Scientifiction (1926)
Gernsback's term for 'a charming romance [story/narrative] interwoven with scientific fact and prophetic vision,' which was the predominant kind of fiction in Amazing Stories.
John W. Campbell
Influential writer and editor of the magazine Astounding Science Fiction from the 30s to the 60s, helping shape the Golden Age of science fiction.
The New Wave
A movement in the 1960s associated with Michael Moorcock and the magazine New Worlds, known for more speculative, experimental, and less hard science approaches.
Darko Suvin's definition of Science Fiction
A literary genre defined by the presence and interaction of estrangement and cognition within an imaginative framework.
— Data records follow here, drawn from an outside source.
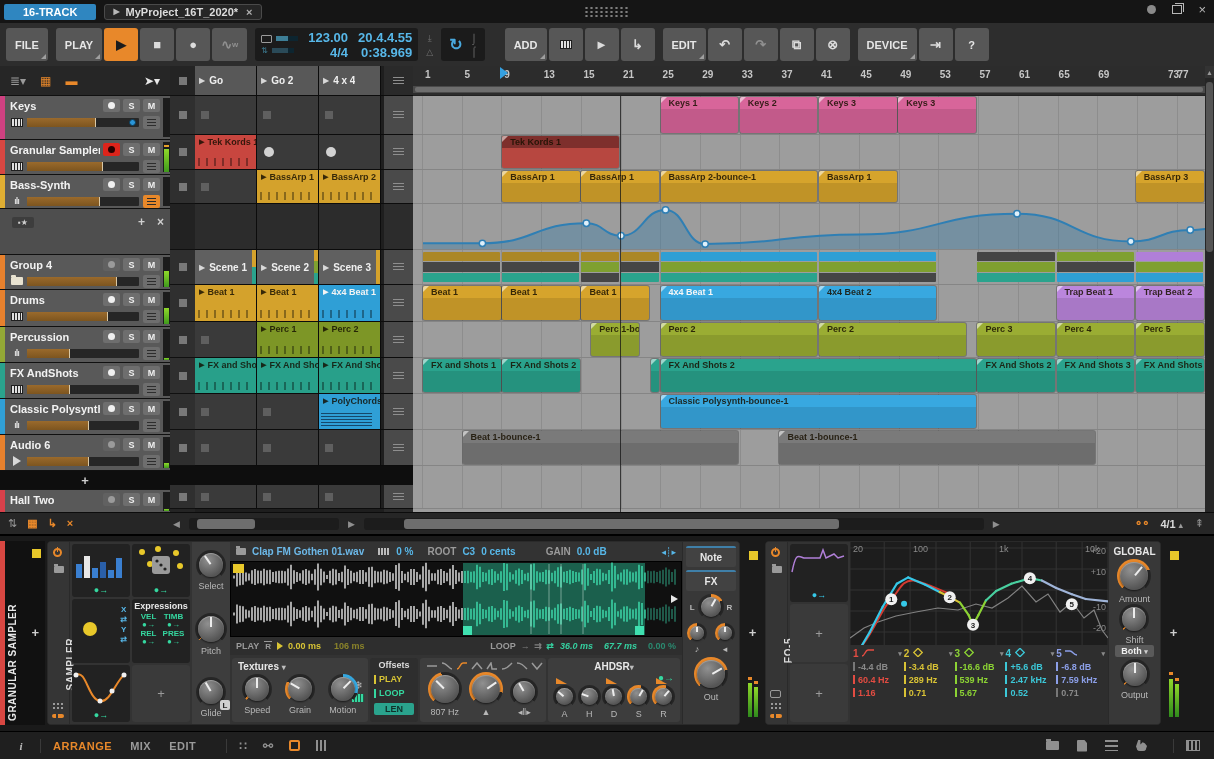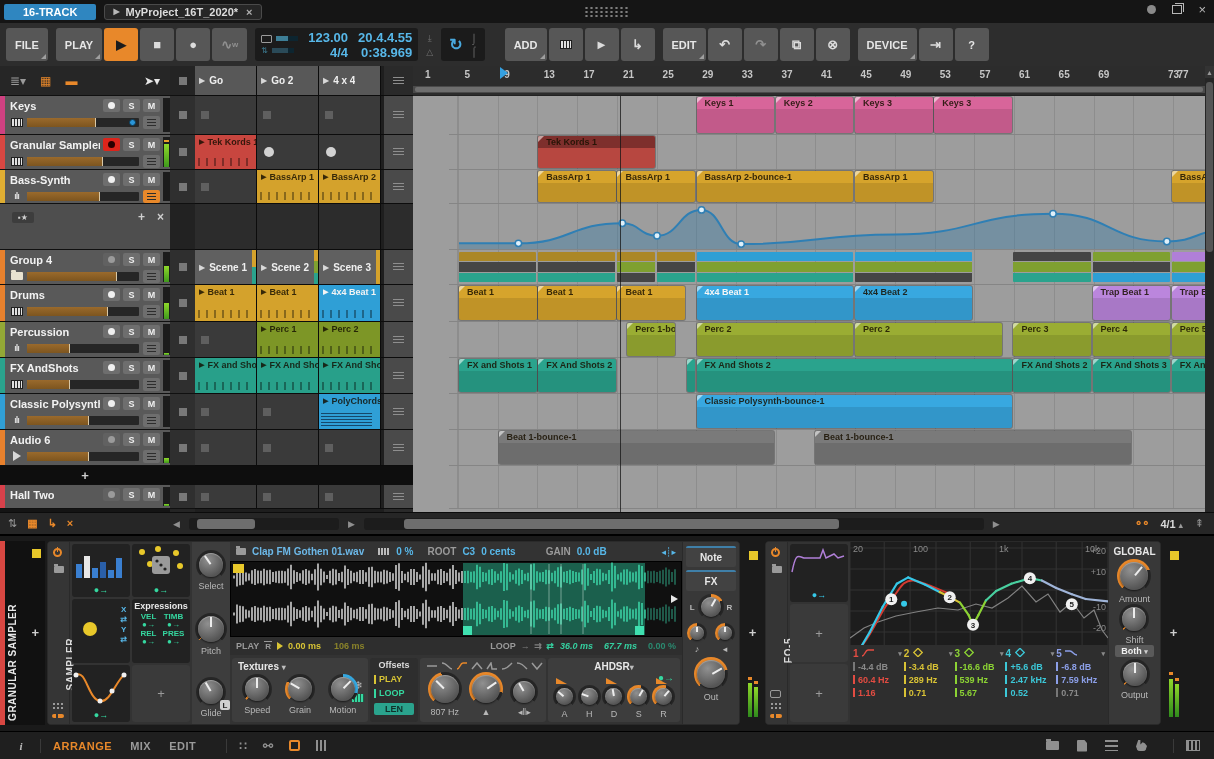--- a/index.html
+++ b/index.html
@@ -902,7 +902,7 @@
           <span class="ruler-num" style="left: 51.6px;">5</span>
           <span class="ruler-num" style="left: 91.2px;">9</span>
           <span class="ruler-num" style="left: 130.8px;">13</span>
-          <span class="ruler-num" style="left: 170.4px;">17</span>
+          <span class="ruler-num" style="left: 170.4px;">15</span>
           <span class="ruler-num" style="left: 210px;">21</span>
           <span class="ruler-num" style="left: 249.6px;">25</span>
           <span class="ruler-num" style="left: 289.2px;">29</span>

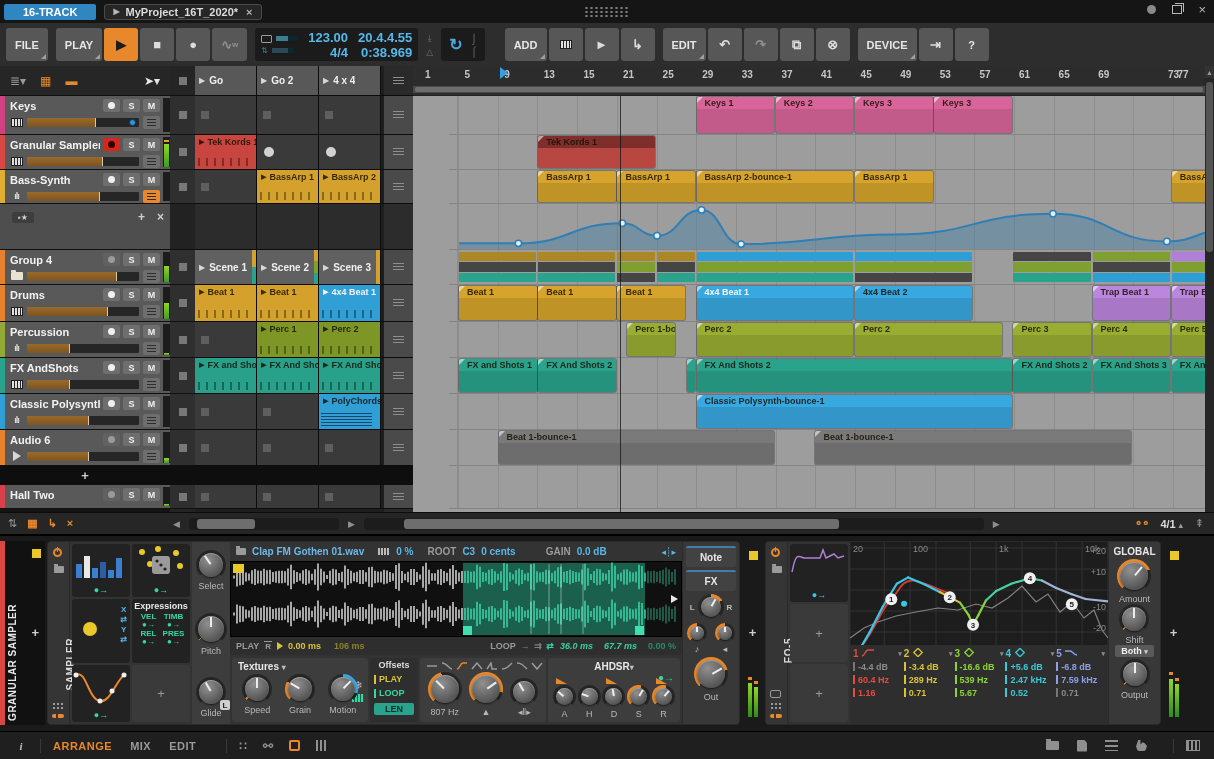--- a/index.html
+++ b/index.html
@@ -377,7 +377,7 @@
         <span class="pt-cursor">➤▾</span>
       </div>
       <div id="trackrows">
-          <div class="trow" style="height: 39px;">
+          <div class="trow" style="height: 44px;">
             <div class="t-accent" style="background: rgb(207, 65, 129);"></div>
             <div class="t-main">
               <div class="t-row1">

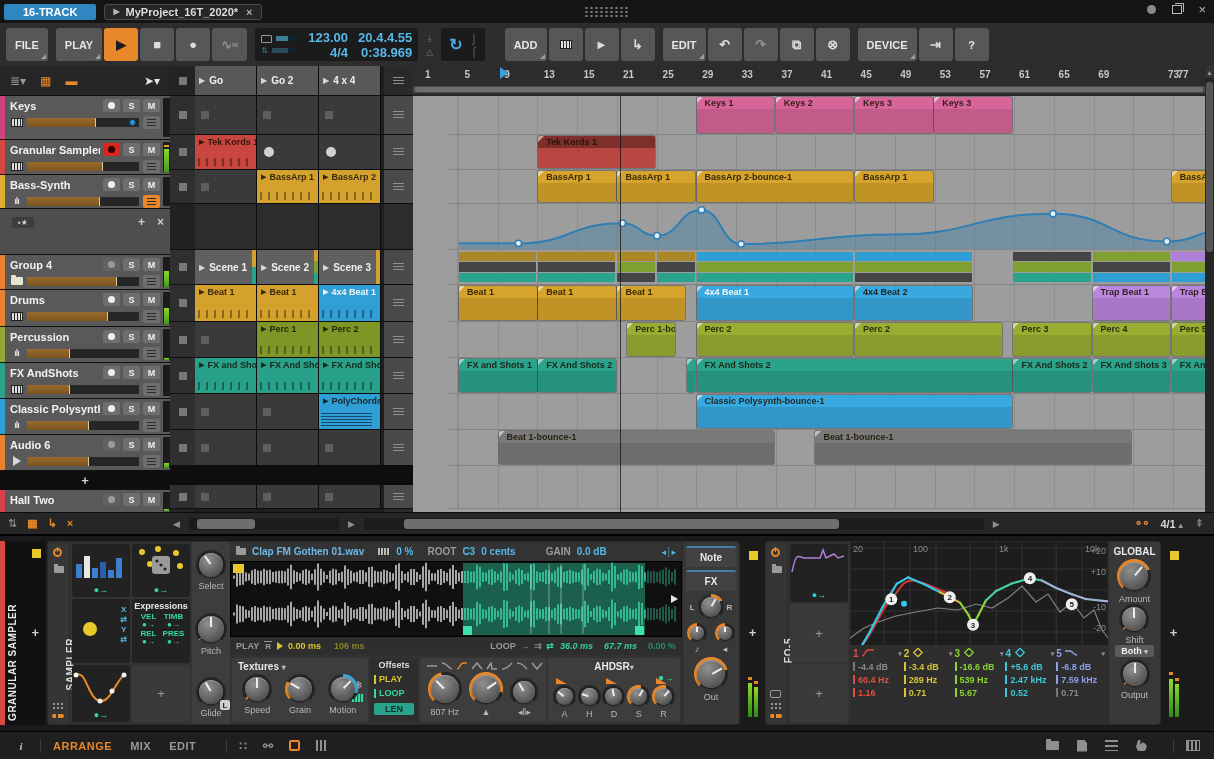--- a/index.html
+++ b/index.html
@@ -129,7 +129,7 @@
   .ruler-strip i { position:absolute; left:2px; right:2px; top:1px; bottom:1px; background:#6e6e6e; border-radius:2px; }
   .play-marker { position:absolute; top:1px; width:0; height:0; border-left:8px solid #35a0e0; border-top:6px solid transparent; border-bottom:6px solid transparent; }
   .arow { position:relative; border-bottom:1px solid #858585; background-color:#9d9d9d;
-    background-image:repeating-linear-gradient(90deg, rgba(0,0,0,0.10) 0 1px, transparent 1px 39.72px); background-position:9px 0;margin-left:36px; }
+    background-image:repeating-linear-gradient(90deg, rgba(0,0,0,0.10) 0 1px, transparent 1px 39.72px); background-position:9px 0; }
   .aclip { position:absolute; top:1px; bottom:1px; border-radius:2px; overflow:hidden; box-shadow:0 0 0 1px rgba(0,0,0,0.25); }
   .aclip .hd { height:12px; display:flex; align-items:center; padding-left:8px; font-size:9px; font-weight:bold; color:rgba(25,16,0,0.85); white-space:nowrap; position:relative; }
   .aclip .hd.light { color:#f6f6f6; }

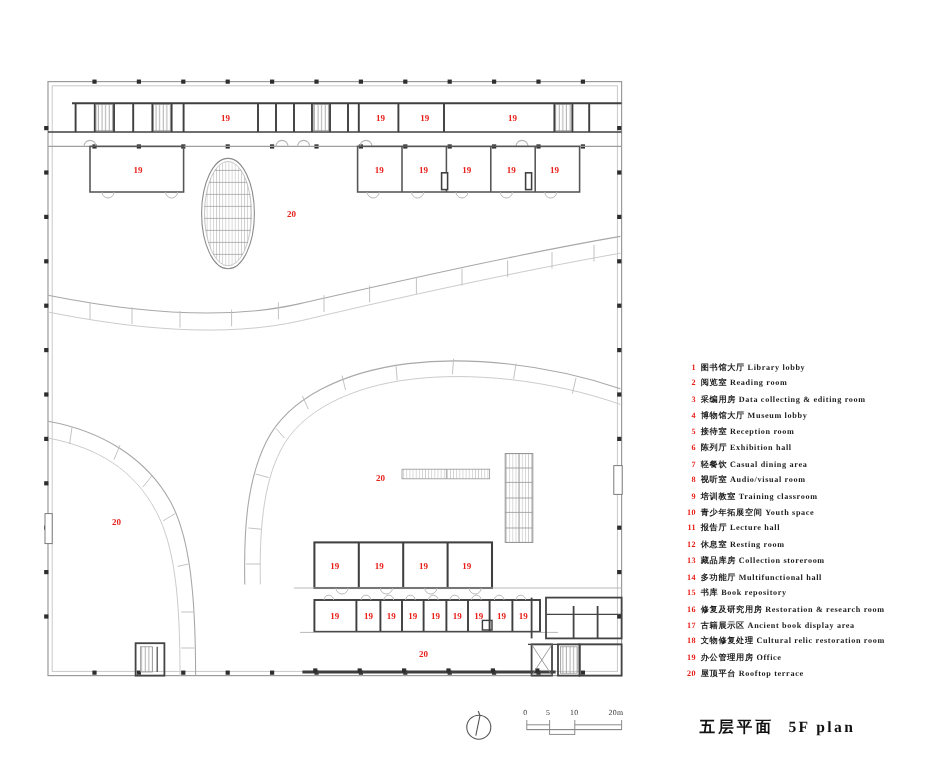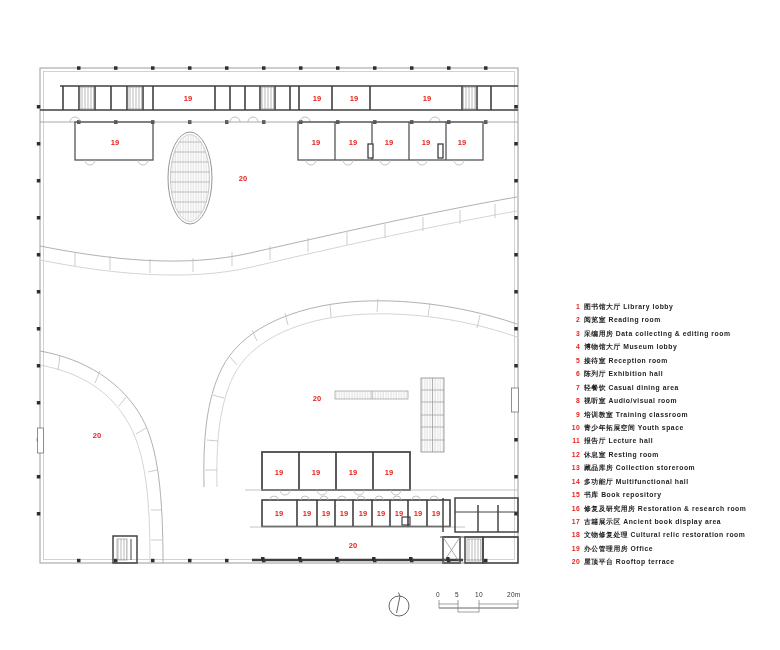--- a/index.html
+++ b/index.html
@@ -4,7 +4,7 @@
 <style>
   html,body{margin:0;padding:0;background:#ffffff;}
   #canvas{position:relative;width:780px;height:650px;background:#ffffff;overflow:hidden;
-          font-family:Liberation Sans, sans-serif;}
+          font-family:Liberation Serif, serif;}
   #plan-svg{position:absolute;left:0;top:0;}
   
   #legend{position:absolute;left:571px;top:300px;width:205px;}

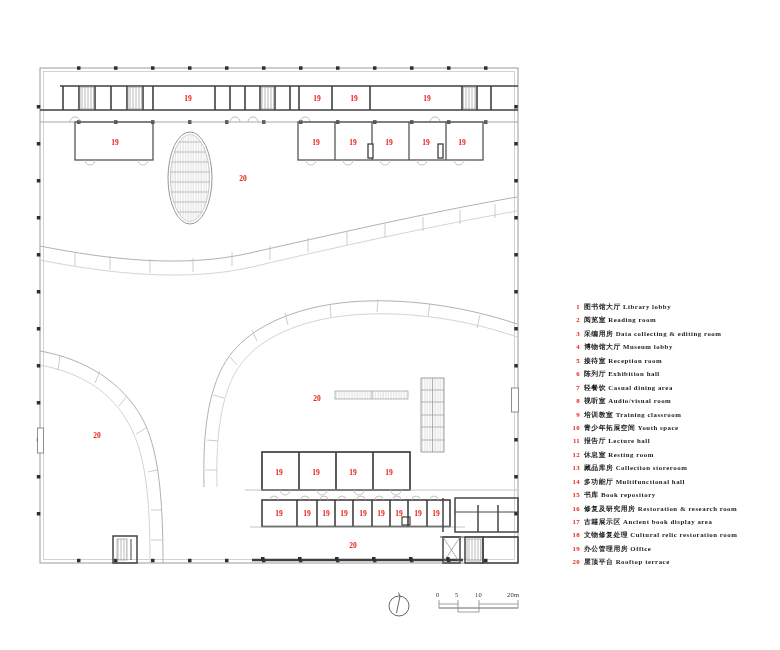--- a/index.html
+++ b/index.html
@@ -454,6 +454,9 @@
       </div>
     </div>
 
+  <div id="title">
+    <span class="zh">五层平面</span><span class="en">5F plan</span>
+  </div>
 </div>
 
 </body></html>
Brian Aldiss's definition of Science Fiction
The search for a definition of man and his status in the universe which will stand in our advanced but confused state of knowledge (science), cast in the Gothic or post-Gothic mould.
Cognitive Estrangement
A concept that combines de-familiarization and the alienation effect to recast familiar reality through a new, logically consistent set of norms.
Novum
A rational, historically plausible innovation or discovery that serves as the most important distinction between the real world and the fictional world of the story.
Epistolary novel
A novel consisting of private communications, like letters or journals, translated into public discourse, often collapsing the distinction between story and history.
Frame narrative
A narrative situation where events are told by a character other than the primary narrator, creating a story-within-a-story effect (e.g., Walton's journal in Frankenstein).
Bildungsroman
The German term for an 'education-novel' or 'coming-of-age' story that follows a youthful protagonist's self-formation and personal development.
Romantic sublime
An aesthetic category identified with emotion and genius that is provoked by great and terrible objects, as opposed to small and pleasing beautiful ones.
Prometheus myth
The story of the Titan who stole fire from the gods to help humans, serving as an allegory for scientific ambition and its consequences.
Android
An intelligent artificial being with a human appearance, often composed of synthetic skin or artificial flesh.
Robot
Derived from the Czech word 'roboto' (forced labour), it describes an artificial person or animal generally made of metal.
Cyborg
A hybrid entity that is part biological organism and part artificial technology, blending human consciousness with mechanical enhancements.
Simulacrum
An representation of a person or thing that has the likeness without possessing its actual substance or proper qualities.
Posthumanism
A philosophy critical of humanism's basic assumptions, viewing humanity as one of many natural species rather than a superior one.
Afrofuturism
Speculative fiction that addresses African American themes and concerns (like slavery and colonialism) using enhanced futures and technology.
Simultaneous consciousness
Judith Weissman's term for a narrative effect where a reader or character experiences time non-linearly, recognizing past and future at once.
Speculative Fiction
A 'super category' for genres that do not imitate daily reality—including fantasy, SF, and horror—focusing on 'What If' scenarios.
Hyperempath
A character, such as Lauren Olamina, who has the ability to feel the sensations and pain of others.
Earthseed
The belief system in Parable of the Sower founded on the principle that 'God is Change'.
Negative family romance
Patrick Brantlinger's term for Frankenstein, describing Victor's alienation from his family and the creature's alienation due to its form.
Female Gothic
Ellen Moers's classification of Frankenstein, emphasizing themes of birth, parental abandonment, and the loss of children.
Governor module
The security component in All Systems Red that Murderbot hacks to gain its autonomy and self-awareness.
Ursula Le Guin's view of SF
The argument that science fiction is descriptive (a metaphor for contemporary life) rather than predictive (extrapolation).